The lack of talent for gift giving is carried on the Y chromosome and is highly contagious. So when my husband married into the family, it was only a matter of time before he became infected. It was our second married Christmas, I believe, when he did the bulk of his shopping at a small-town dollar store and presented me with… I kid you not… a plastic food scale. Were I a more gracious receiver, I might have taken it a little easier on him. Or at least kept my mouth shut. Instead, such marital hell rained down that we immediately made a trip to see Jake the Jeweler.

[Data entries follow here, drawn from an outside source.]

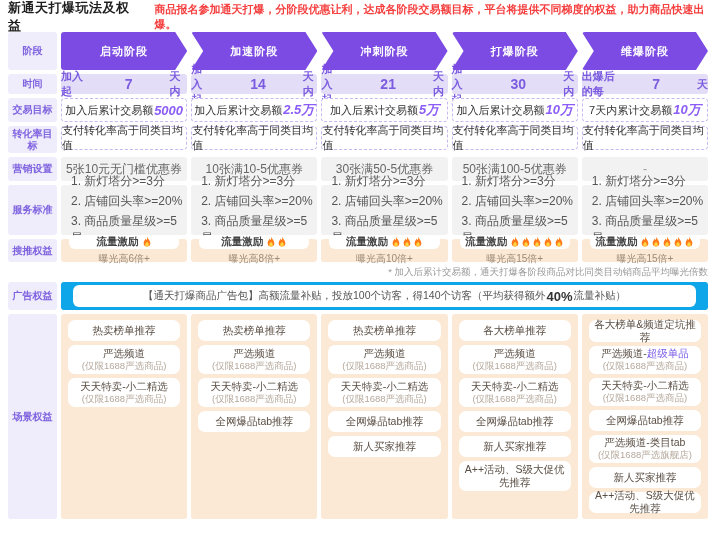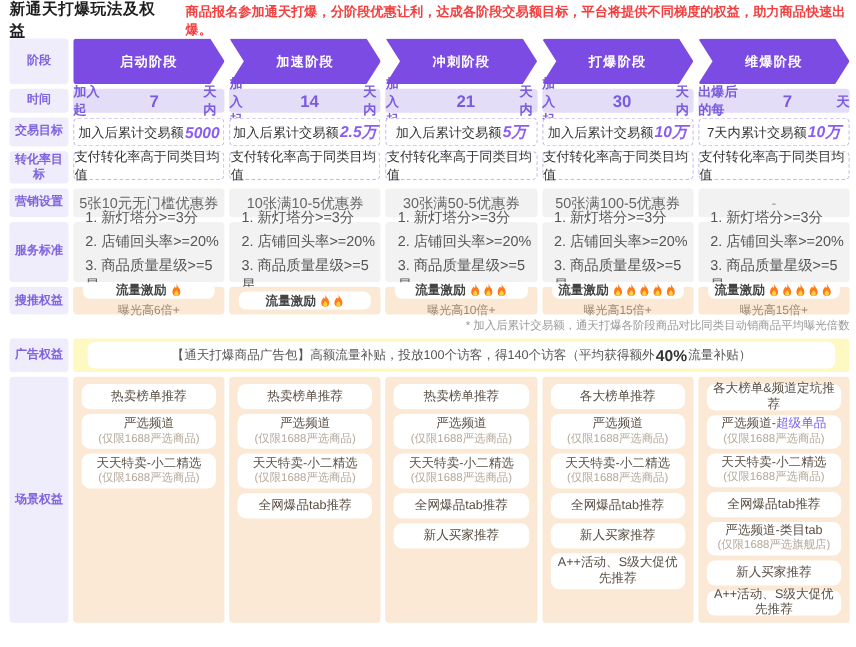--- a/index.html
+++ b/index.html
@@ -222,6 +222,7 @@
   </svg>
           </span>
         </div>
+        <div class="exposure">曝光高8倍+</div>
       </div>
     <div class="cell peach search">
         <div class="pill">

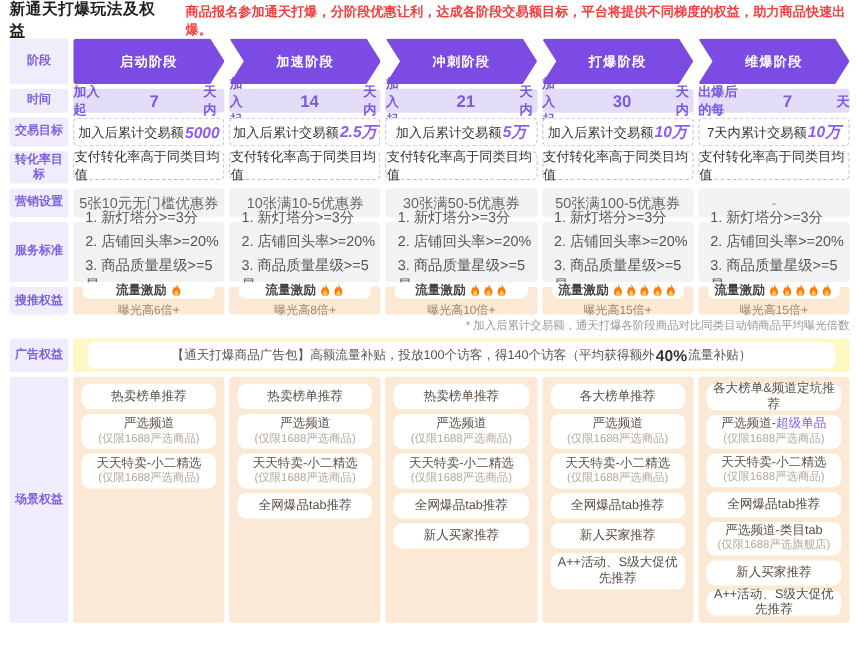--- a/index.html
+++ b/index.html
@@ -68,7 +68,7 @@
   .note { grid-column:2 / -1; text-align:right; font-size:9.5px; color:#999; height:12px; line-height:12px; }
 
   
-  .ads-band { grid-column:2 / -1; background:#fef9c3; border-radius:3px; height:28px; display:flex; align-items:center; padding:0 12px; }
+  .ads-band { grid-column:2 / -1; background:#0ea5e9; border-radius:3px; height:28px; display:flex; align-items:center; padding:0 12px; }
   .ads-box {
     background:#fff; border-radius:6px; flex:1; height:22px;
     display:flex; align-items:center; justify-content:center; font-size:10.5px; color:#555;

If it’s the thought that counts, I hesitate to wonder what he must have been thinking about me when he made that choice! To help him focus during subsequent holidays, I created a list to help him choose a bit more wisely.

 

1. Think of me when I’m not with you. It doesn’t count as a gift if I have to pull it off the shelf and hand it to you or, worse, pay for it along with my groceries. I’m happy to make a list, circle pictures in a catalog, register at Target even, but don’t make me buy it myself.

 

2. Think not of anything pluggable. Electronics are fun but usually not gift-quality. iPods, maybe. Hard drives, DVD burners, SD cards, or clock radios are not. Coffeemakers, toasters, and mixers are fine if I happen to be a new bride, not an old wife.

 

3. Think not of you. Gifts for you are not gifts for me. Don’t get me a new laptop because you want to use it to play World of Warcraft online. And we both know who enjoys lingerie more. Have you noticed that I don’t wear that sparkly bustier to soccer practice on Saturday morning?

 

4. Think not of making it yourself. Homemade gifts are acceptable from the children. But unless you’re brewing a batch of boutique beer or have developed skill in building Amish furniture, don’t go there.

 

5. Think not of critters. Pets are not presents. They are the opposite of presents. Cleaning up hairballs, scraping doo-doo off my shoes, or being gnawed on while I trim nails aren’t usually effective marketing ploys.

 

6. Think of something new. Replacing the piece of my grandmother’s china that you dropped or the cell phone that fell into the pool is not a gift. Yes, I would love it. The same way I’d love it if you wrapped up my favorite sweater, the dinner I just made, or one of our small children. It’s already mine.

 

7. Think in advance. Internet shopping has opened a world of new stores to those of us living on the rural outskirts of nowhere. However, you must allow for shipping time. If you wait, you can choose to pay the extra to ship it fast or pay by sleeping on the couch when there isn’t anything under the tree for me. Your choice.

 

My five-year-old son is already being trained to be a better gift giver than his forefathers. But if the electric lime socks I got for Mother’s Day are any indication, his girlfriends and wives will suffer the same fate as the rest of the women in our family. It’s okay. On their wedding day I’ll slip her the number for Jake the Jeweler. He’ll take good care of her.